Le sénateur Ringuette : De toutes ces questions-là?

M. Blakely : Oui, cela fait partie de la conférence que nous avons tenue en mai à propos des politiques et des lois. Les idées ont circulé largement parmi nos membres.

Le sénateur Ringuette : Ces discussions-là ont-elles débouché sur des résolutions?

M. Blakely : Tout le rapport se fonde sur les résolutions que nous avons adoptées à la conférence, l'année précédente. Habituellement, nous adoptons des résolutions à un moment donné, puis nous agissons en vue de les mettre en œuvre au cours des deux années suivantes. Puis, nous répétons le cycle.

Le sénateur Stratton : Si vous me le permettez, je vais revenir à la question du pouvoir du ministre. Vous vouliez que des éléments précis soient définis. Pouvez-vous nous donner un exemple de cela?

Je crains que, une fois les choses précisées, c'est comme un périmètre qui est dressé autour de la question. Cela ne permet pas à un ministre ou à un gouvernement donné d'apporter les modifications à l'avenir.

M. Blakely : Il existe quelques façons de procéder pour permettre l'exercice du pouvoir discrétionnaire sans concentrer le pouvoir. Le gouvernement en place peut passer par le gouverneur en conseil pour modifier le règlement. À ce moment-là, tout au moins, le Parlement et les parlementaires se sont penchés sur la mesure. Il est relativement facile de modifier un règlement, mais un règlement se change ouvertement, au vu et au su de tous. C'est un procédé transparent.

Les modifications discrétionnaires relèvent trop du vouloir propre du ministère ou du ministre. Je serais heureux de savoir que le projet de loi C-50 limite le pouvoir discrétionnaire du ministre et attribue au gouvernement du Canada la responsabilité des modifications en question par le truchement du gouverneur en conseil.

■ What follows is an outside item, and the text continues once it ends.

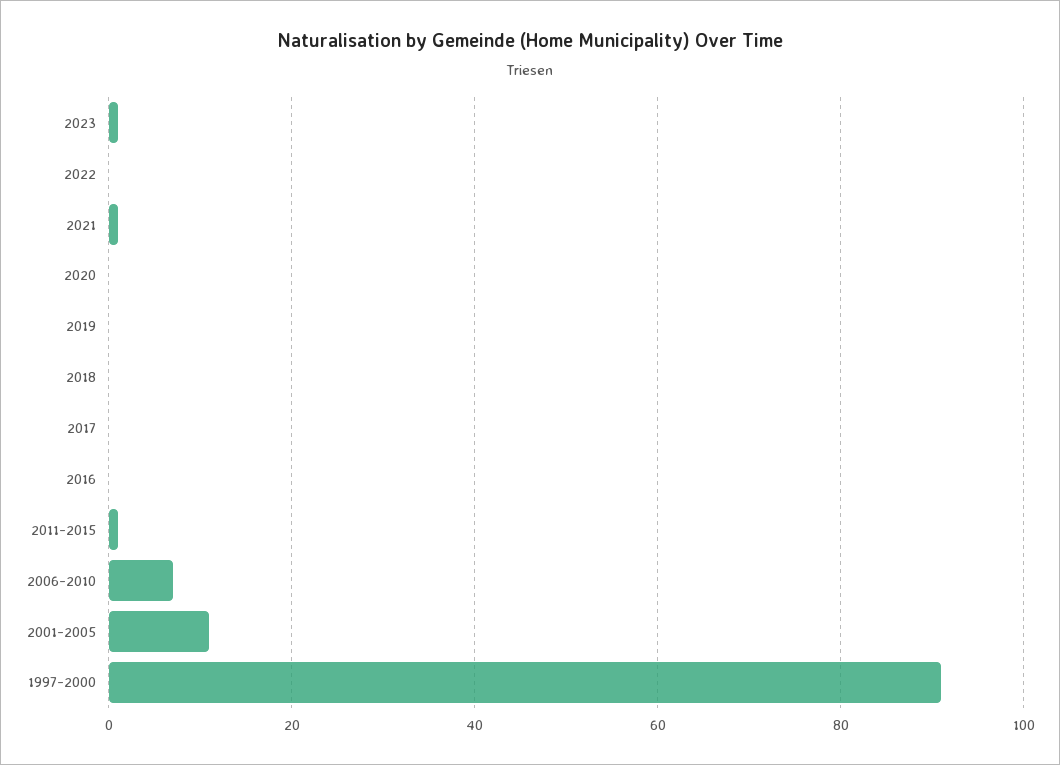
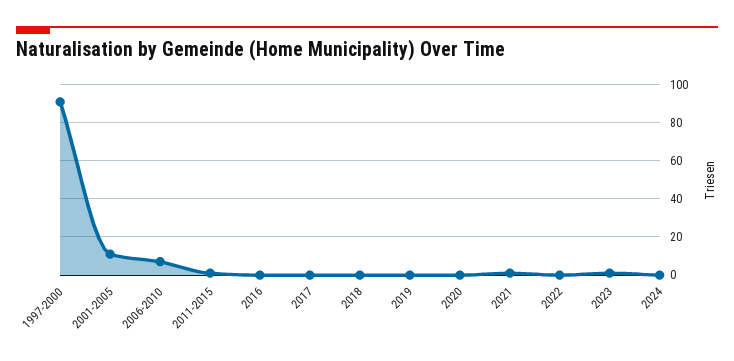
2024: none -> 0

Peut-être n'ai-je pas bien expliqué mon point de vue. Voici : une concentration de pouvoir entre les mains d'une seule et unique personne ou entité peut déboucher sur des résultats arbitraires ou absurdes. Le risque est nettement moins grand là où les gens sont plus nombreux à devoir se pencher sur la question et dire : « Je vais approuver » ou encore « Je vais voter en faveur de cette mesure ».

Le sénateur Stratton : N'a-t-elle pas affirmé que toute modification serait validée par les responsables, vous-même y compris, et publiée dans la Gazette du Canada?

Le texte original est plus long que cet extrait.